Gebärmutter­krebs (Endometrium­karzinom) : Ursachen

Veröffentlicht von: Onmeda-Redaktion (02. März 2016)

Bei Gebärmutterkrebs (Endometriumkarzinom) sind die genauen Ursachen bisher nicht restlos geklärt. Als wichtiger Auslöser gilt jedoch der Einfluss des weiblichen Sexualhormons Östrogen auf die Gebärmutterschleimhaut.
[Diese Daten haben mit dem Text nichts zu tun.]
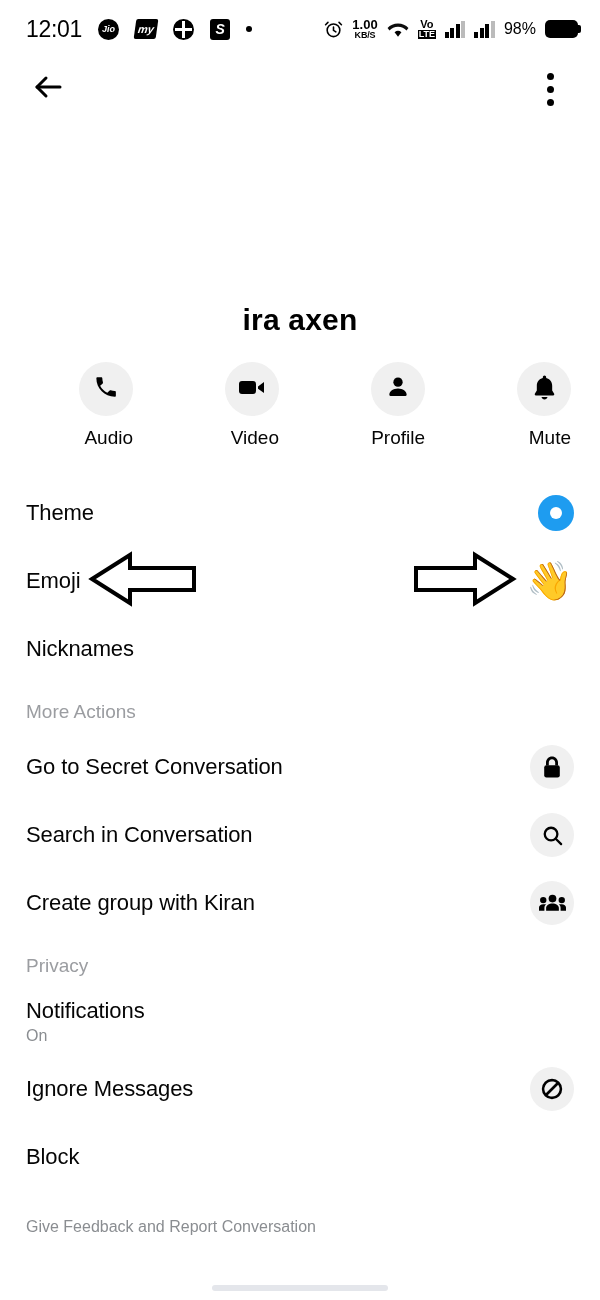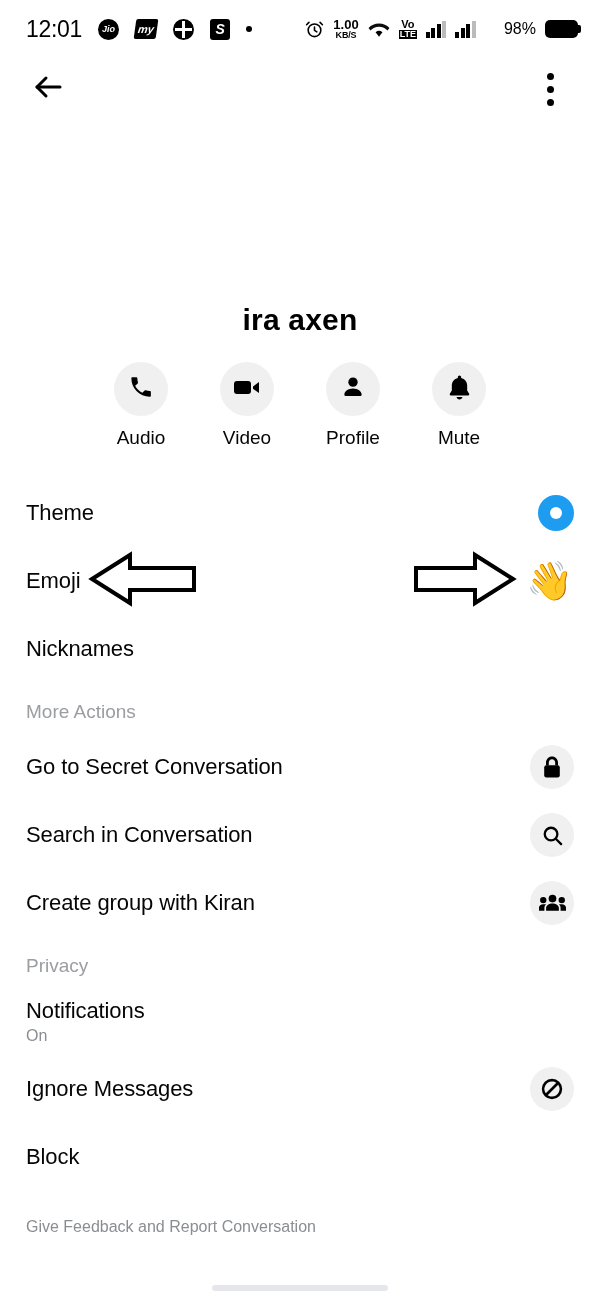"98%" .batt-pct { margin-left: 19px -> none }
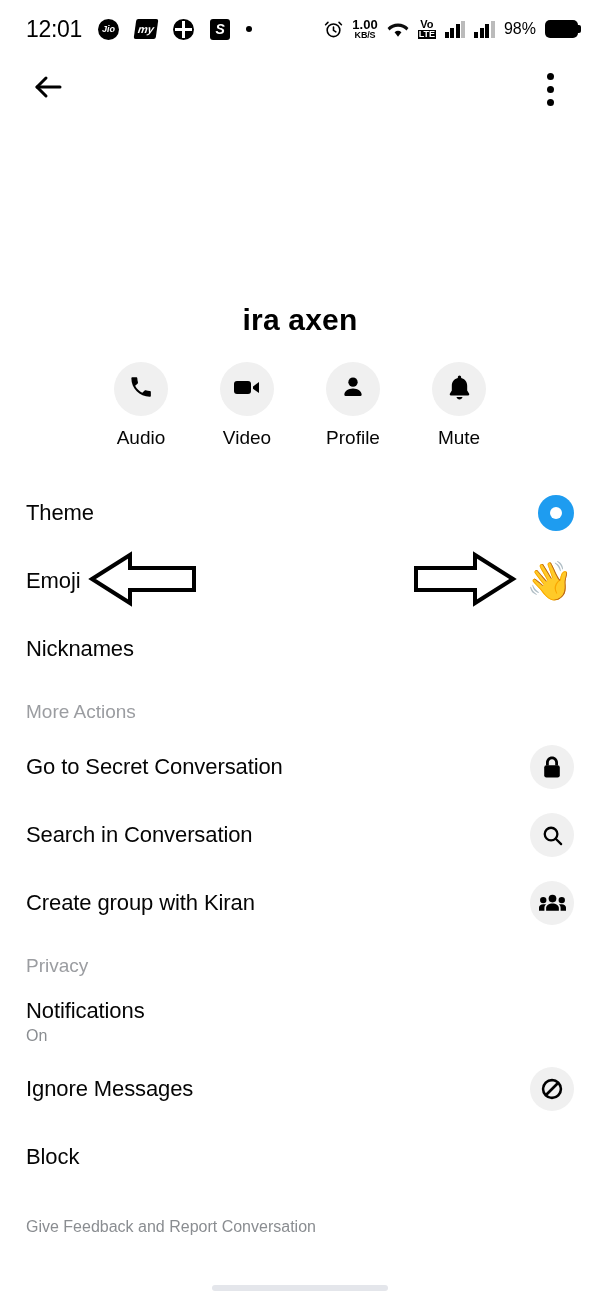"Audio" .qa { align-items: center -> flex-end; margin-left: none -> 40px }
Entsprechend erhöht sich das Krebsrisiko, wenn die Östrogene besonders lange oder in besonders hoher Konzentration im Körper vorkommen.

Das kann zum Beispiel bei einer besonders früh einsetzenden ersten Regelblutung (Menstruation) der Fall sein. Genauso verlängert auch eine spät stattfindende Menopause (Zeitpunkt der letzten Menstruationsblutung) den Einfluss von Östrogen auf die Gebärmutterschleimhaut. Nimmt eine Frau über einen langen Zeitraum Präparate ein, die ausschließlich Östrogen enthalten, erhöht sich dadurch ebenfalls das Risiko für Gebärmutterkrebs.

Risikofaktoren, besonders für das Typ-I-Karzinom (östrogenabhängiges Endometriumkarzinom), sind:

  • langfristige Einnahme von Östrogen (ohne eine zusätzliche, schützende Einnahme des Hormons Gestagen)
  • metabolisches Syndrom, also eine Kombination aus
    • bauchbetonter Fettsucht (Adipositas),
    • Fettstoffwechselstörungen (hohes Cholesterin),
    • Bluthochdruck (Hypertonie) und
    • einer Zuckerstoffwechselstörung (zunächst als sog. Insulinresistenz, später Diabetes mellitus)
  • Diabetes mellitus
  • PCO-Syndrom (sog. polyzystisches Ovarsyndrom)
  • Kinderlosigkeit (med. Fachbegriff: Nulliparität)
  • Brustkrebs (Mammakarzinom)
  • Einnahme von Tamoxifen (Wirkstoff zur Behandlung von Brustkrebs)
  • HNPCC-Syndrom (erbliche Form von Darmkrebs)
  • hohes Alter: vor allem Frauen über 60 Jahre erkranken an einem Endometriumkarzinom

Hat eine Frau mehrere Kinder geboren (sog. Multiparität), sinkt ihr Risiko für Gebärmutterkrebs. Das hängt mit den Hormonverteilungen während des weiblichen Zyklus und während der Schwangerschaft zusammen: Beim normalen Menstruationszyklus stimuliert das Hormon Östrogen den Aufbau und das Wachstum der Gebärmutterschleimhaut, damit sich eine eventuell befruchtete Eizelle gut in der Gebärmutter einnisten kann. Bei Frauen, die nie schwanger werden, ist die Gebärmutterschleimhaut diesem "Wachstumsreiz" durch Östrogen jeden Monat neu ausgesetzt. Man vermutet, dass dadurch das Risiko für eine Entartung der Gebärmutterschleimhaut steigt.

Während einer Schwangerschaft hingegen bestimmt das Gelbkörperhormon Progesteron (Gestagen) den Hormonhaushalt. Es sorgt beispielsweise dafür, dass die Gebärmutterschleimhaut während der gesamten Schwangerschaft erhalten bleibt. Je öfter eine Frau in ihrem Leben schwanger ist, desto kürzer ist der Zeitraum, in dem Östrogen allein auf die Gebärmutterschleimhaut einwirkt – das Risiko für eine Krebsentstehung ist dadurch möglicherweise reduziert.

Auch die Einnahme der Antibabypille kann das Risiko für ein Endometriumkarzinom senken. Entsprechende Präparate enthalten ebenfalls Gestagen und unterdrücken so unter anderem auch den östrogenbedingten Wachstumsreiz auf die Gebärmutterschleimhaut. Eventuell ist dies eine Erklärung für ihren risikomindernden Effekt.